I don't understand this test of exit.

If I don't resolve this question I don't go in this direction.

Einstein1969

[Aacini]

I have done some test and there is a problem on the proposed code.

The Sqrt(65535) return 256 and not 255. I have not checked other value.

I don't know if the problem is the number of iteration because:

The Newton method on integer sqrt is not stable.

. . . .

If I don't resolve this question I don't go in this direction.

Einstein1969

Yes. Your method fails with numbers as less as 35 or 48. The method iterates on a series of values and in each step it must produce a value less or equal than the previous one, so the method may fail when a next value is greater. I inserted the required IF command, but then realized that the test must not be applied to the first value. I inserted the test from the second value on and cut the loop to 4 cycles, but then realized that in certain cases the result was wrong and it requires an additional step. This means that it needs a total of 6 cycles.

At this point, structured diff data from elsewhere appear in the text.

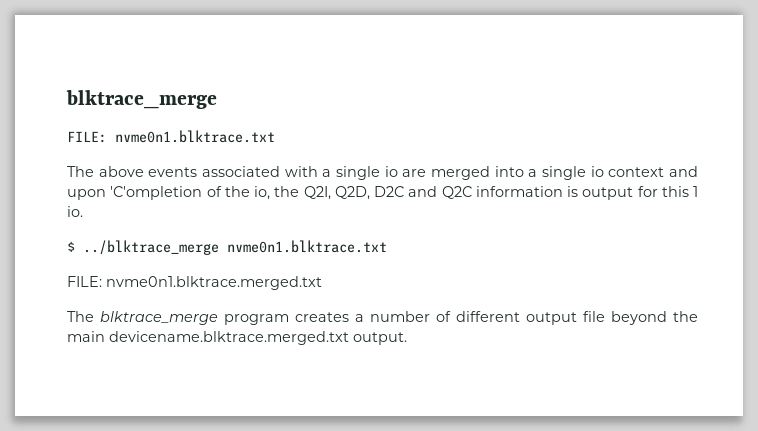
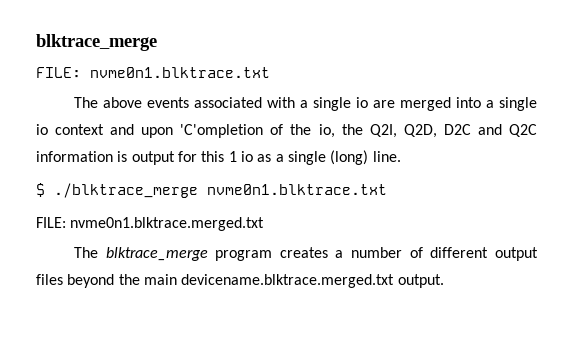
- The above events associated with a single io are merged into a single io context and upon 'C'ompletion of the io, the Q2I, Q2D, D2C and Q2C information is output for this 1 io.
+ The above events associated with a single io are merged into a single io context and upon 'C'ompletion of the io, the Q2I, Q2D, D2C and Q2C information is output for this 1 io as a single (long) line.
- $ ../blktrace_merge nvme0n1.blktrace.txt
+ $ ./blktrace_merge nvme0n1.blktrace.txt
- The blktrace_merge program creates a number of different output file beyond the main devicename.blktrace.merged.txt output.
+ The blktrace_merge program creates a number of different output files beyond the main devicename.blktrace.merged.txt output.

The code below includes all these points; it also includes the "function" method (although not for SET command, but as individual macro).

Code: Select all

@echo off
setlocal EnableDelayedExpansion

set "Sqrt(Num)=set /A "M=(Num),sqrt=M/(11*1024)+40,sqrt=(M/sqrt+sqrt)/2"&(for /L %%i in (1,1,5) do set /A "x2=(M/sqrt+sqrt)/2"^&if ^!x2^! leq ^!sqrt^! set /A sqrt=x2)"


:loop
   echo/
   set "number="
   set /P "number=Enter number: "
   if not defined number goto :EOF
   call :sqrt0 %number%
   echo/
   %Sqrt(Num):Num=!number!%
   echo Function method: %sqrt%
   echo/
goto loop


:sqrt0
set /A N=%1
if %N% neq 0 (

  rem set /A "guess=N/(40*1024)+128, x=guess" & rem max 7 iterations
  rem set /A "guess=N/(35*1024)+64, x=guess" & rem max 6
  rem set /A "guess=N/(12*1024)+32, x=guess" & rem max 6
  set /A "guess=N/(11*1024)+40, x=(N/guess+guess)/2" & rem max 5

  echo guess = !guess!

  For /L %%I in (1,1,5) do (
    set /A "x2=(N/x+x)/2"
    if !x2! leq !x! set /A x=x2
    echo %%I- Sqrt(%N%^)=!x!
  )
)
exit/b

Antonio

[penpen]

The Sqrt(65535) return 256 and not 255. I have not checked other value.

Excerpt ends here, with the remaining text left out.